### Given records ###
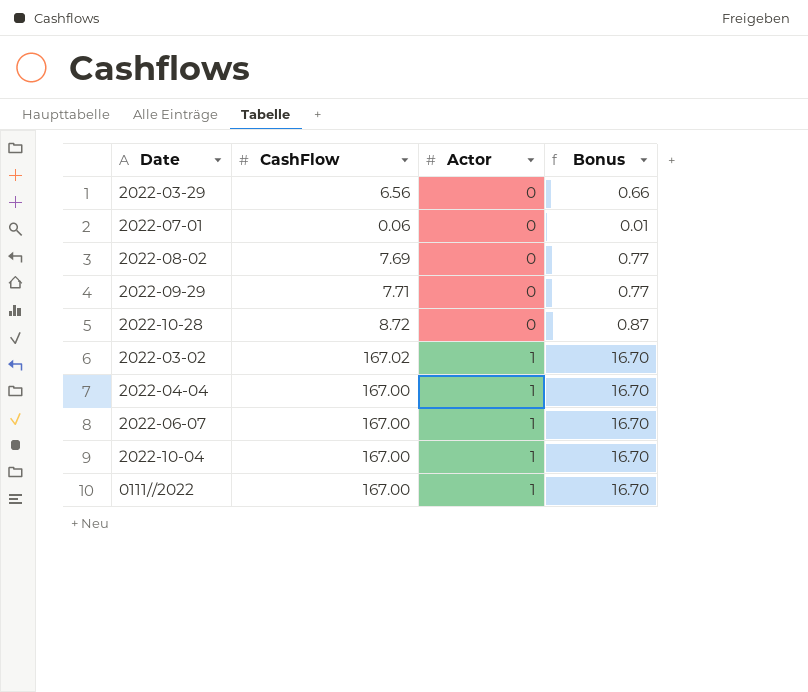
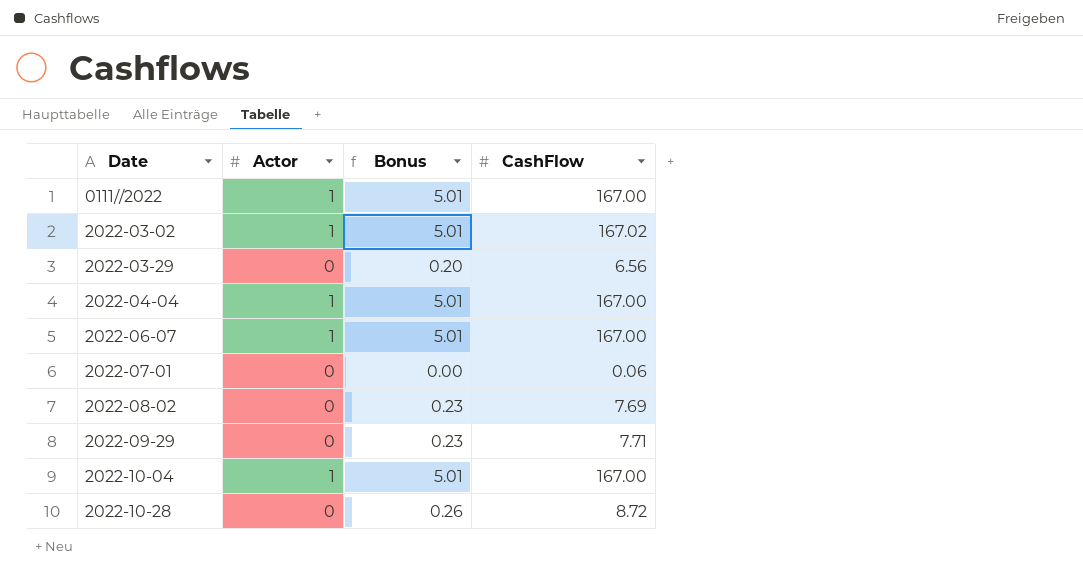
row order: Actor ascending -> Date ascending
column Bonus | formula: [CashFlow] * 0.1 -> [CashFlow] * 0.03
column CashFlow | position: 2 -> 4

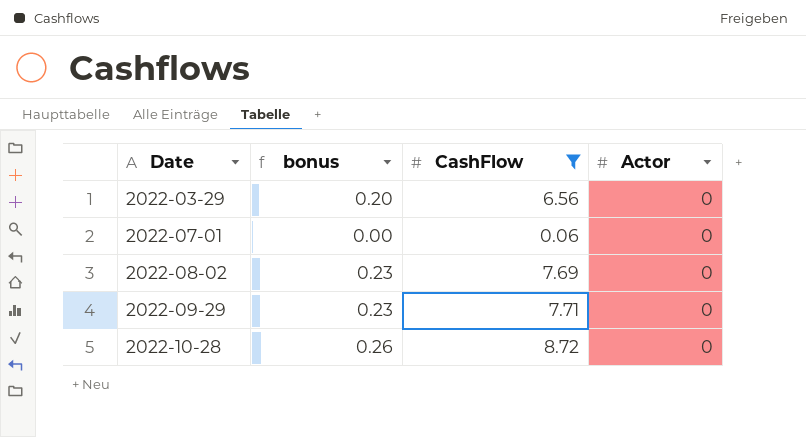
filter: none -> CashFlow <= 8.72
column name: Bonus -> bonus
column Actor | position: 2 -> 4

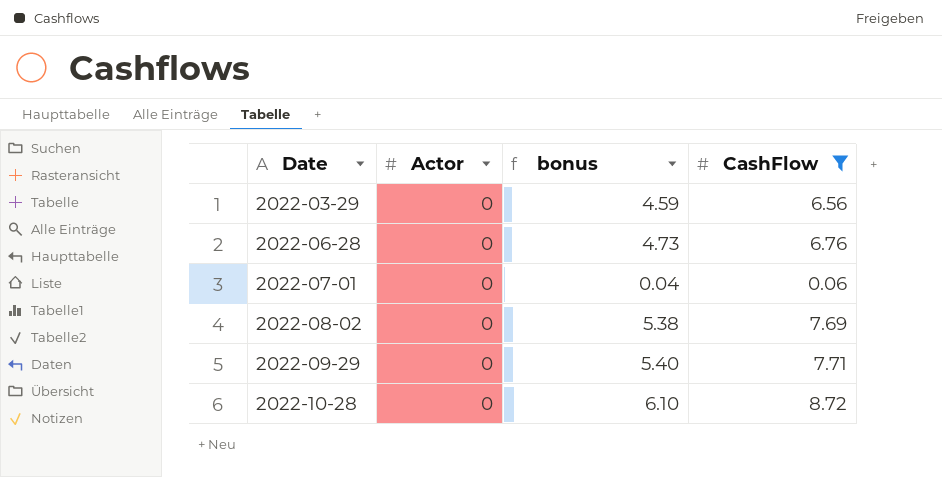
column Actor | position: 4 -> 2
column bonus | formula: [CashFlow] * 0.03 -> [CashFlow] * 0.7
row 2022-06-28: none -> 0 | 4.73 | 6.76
###
### Given records ###
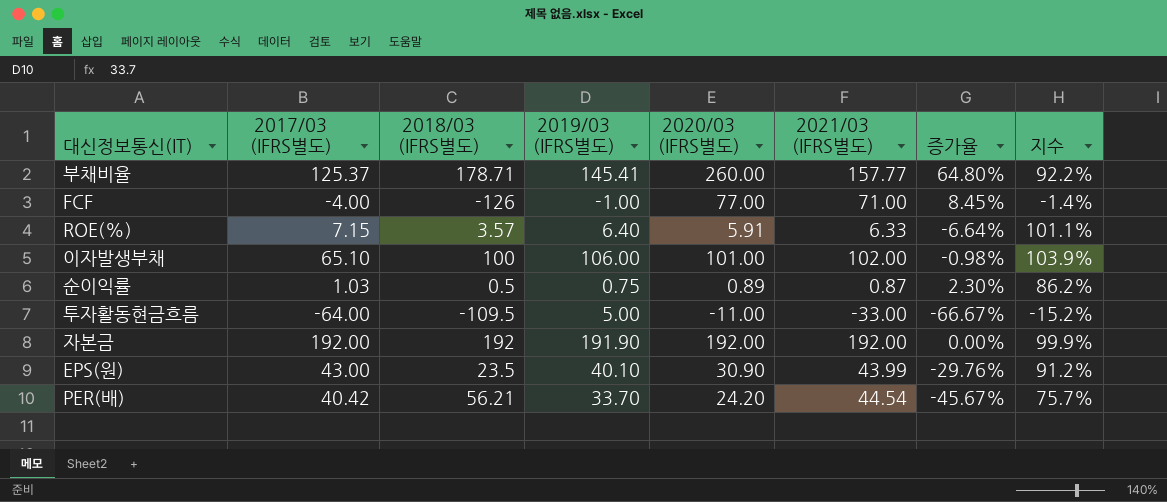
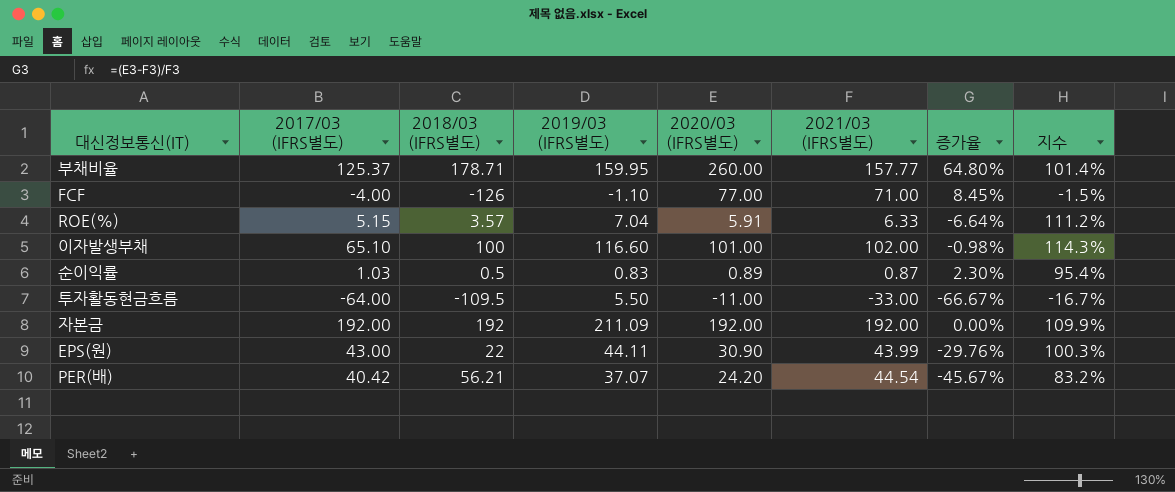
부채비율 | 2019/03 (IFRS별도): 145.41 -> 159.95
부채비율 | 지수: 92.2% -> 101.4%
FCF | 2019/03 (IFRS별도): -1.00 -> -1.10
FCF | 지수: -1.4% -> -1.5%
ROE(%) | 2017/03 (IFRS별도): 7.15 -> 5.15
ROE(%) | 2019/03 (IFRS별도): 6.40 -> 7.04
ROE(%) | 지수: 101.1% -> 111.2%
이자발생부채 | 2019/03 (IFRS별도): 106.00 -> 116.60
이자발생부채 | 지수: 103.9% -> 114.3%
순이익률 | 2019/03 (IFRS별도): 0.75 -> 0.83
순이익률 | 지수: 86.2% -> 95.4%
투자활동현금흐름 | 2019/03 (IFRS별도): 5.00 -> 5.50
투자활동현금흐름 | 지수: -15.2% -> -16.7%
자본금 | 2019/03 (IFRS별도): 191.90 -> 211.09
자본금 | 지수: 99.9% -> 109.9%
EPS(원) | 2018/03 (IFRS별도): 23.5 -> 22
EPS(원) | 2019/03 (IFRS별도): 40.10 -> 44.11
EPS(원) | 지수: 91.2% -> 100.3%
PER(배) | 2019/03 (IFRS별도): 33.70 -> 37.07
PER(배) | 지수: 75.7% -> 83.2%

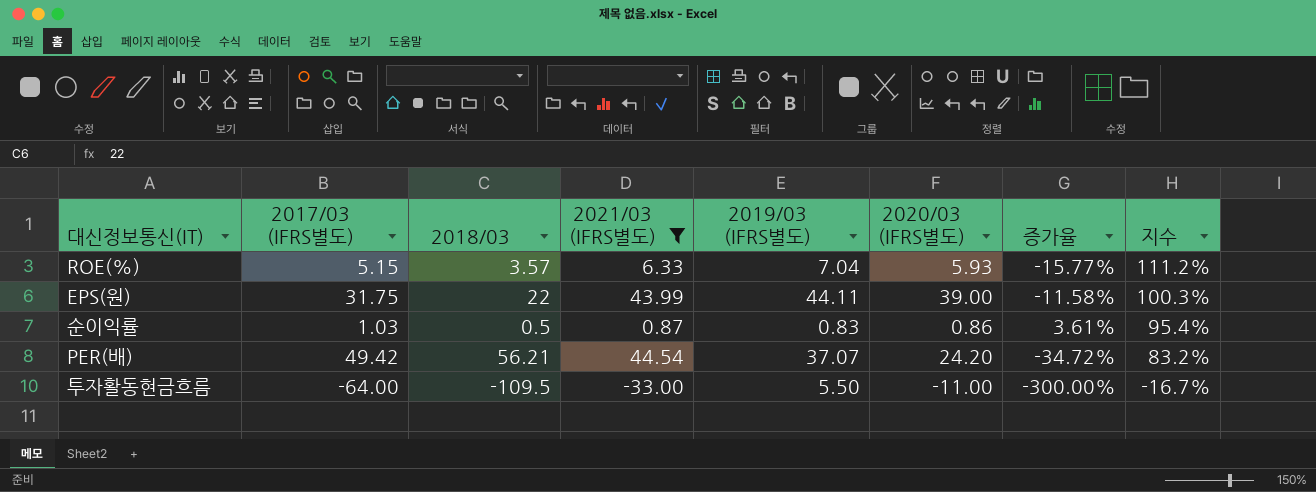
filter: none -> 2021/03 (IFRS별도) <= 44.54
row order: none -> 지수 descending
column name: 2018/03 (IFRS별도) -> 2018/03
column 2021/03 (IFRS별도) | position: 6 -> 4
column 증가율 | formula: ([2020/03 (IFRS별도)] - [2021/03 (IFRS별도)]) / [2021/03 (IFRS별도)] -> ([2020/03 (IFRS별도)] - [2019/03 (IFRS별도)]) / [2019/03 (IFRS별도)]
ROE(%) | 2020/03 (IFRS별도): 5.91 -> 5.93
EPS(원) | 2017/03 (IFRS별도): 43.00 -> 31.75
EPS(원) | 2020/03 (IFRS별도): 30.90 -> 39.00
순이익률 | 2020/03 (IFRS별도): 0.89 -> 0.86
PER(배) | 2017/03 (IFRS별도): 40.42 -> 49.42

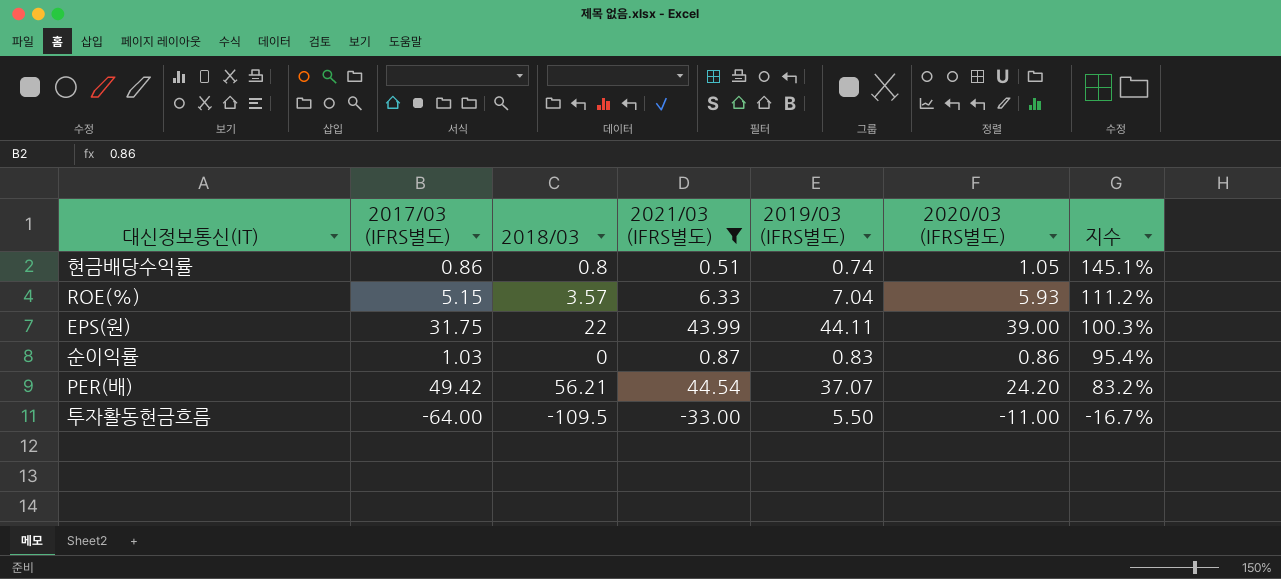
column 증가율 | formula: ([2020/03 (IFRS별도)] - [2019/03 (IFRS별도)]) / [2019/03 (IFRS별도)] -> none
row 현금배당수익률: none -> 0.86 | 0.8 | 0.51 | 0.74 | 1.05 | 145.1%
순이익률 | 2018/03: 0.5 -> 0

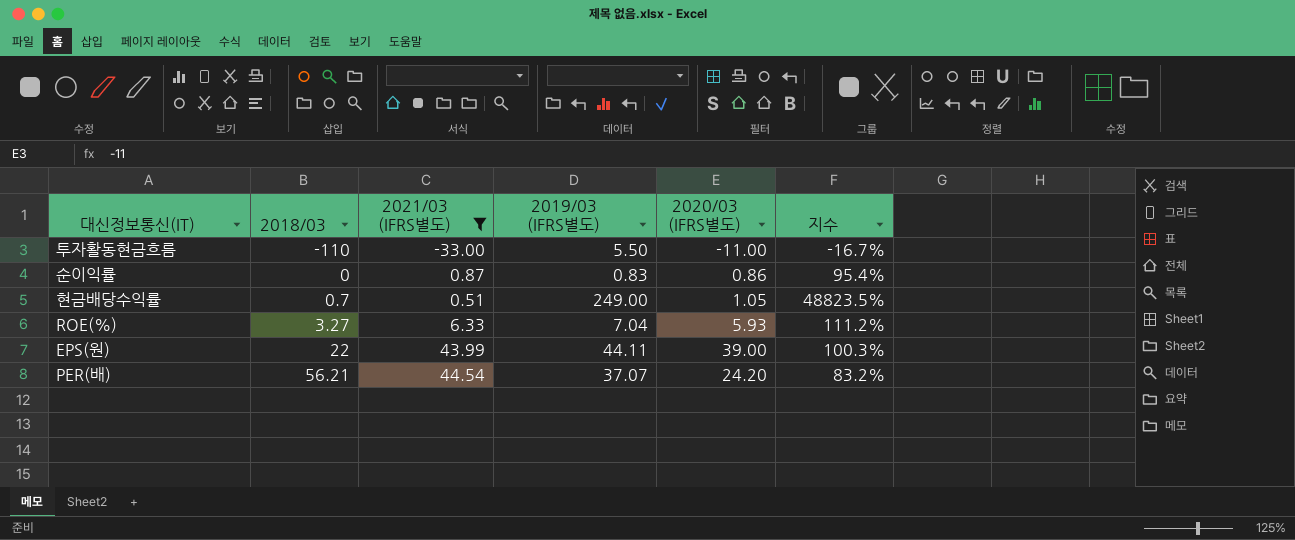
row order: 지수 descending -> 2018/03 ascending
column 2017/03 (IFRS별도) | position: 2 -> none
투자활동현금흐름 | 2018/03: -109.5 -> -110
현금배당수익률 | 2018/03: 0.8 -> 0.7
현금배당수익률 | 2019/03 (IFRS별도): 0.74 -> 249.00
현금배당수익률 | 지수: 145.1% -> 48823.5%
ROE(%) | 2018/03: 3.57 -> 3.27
###
** Exercise requirements **
The reply should consist solely of the lines above from the one that has "현금배당수익률 | 2019/03 (IFRS별도): 0.74 -> 249.00" through the one that has "ROE(%) | 2018/03: 3.57 -> 3.27", reproduced exactly.

** Answer section **
현금배당수익률 | 2019/03 (IFRS별도): 0.74 -> 249.00
현금배당수익률 | 지수: 145.1% -> 48823.5%
ROE(%) | 2018/03: 3.57 -> 3.27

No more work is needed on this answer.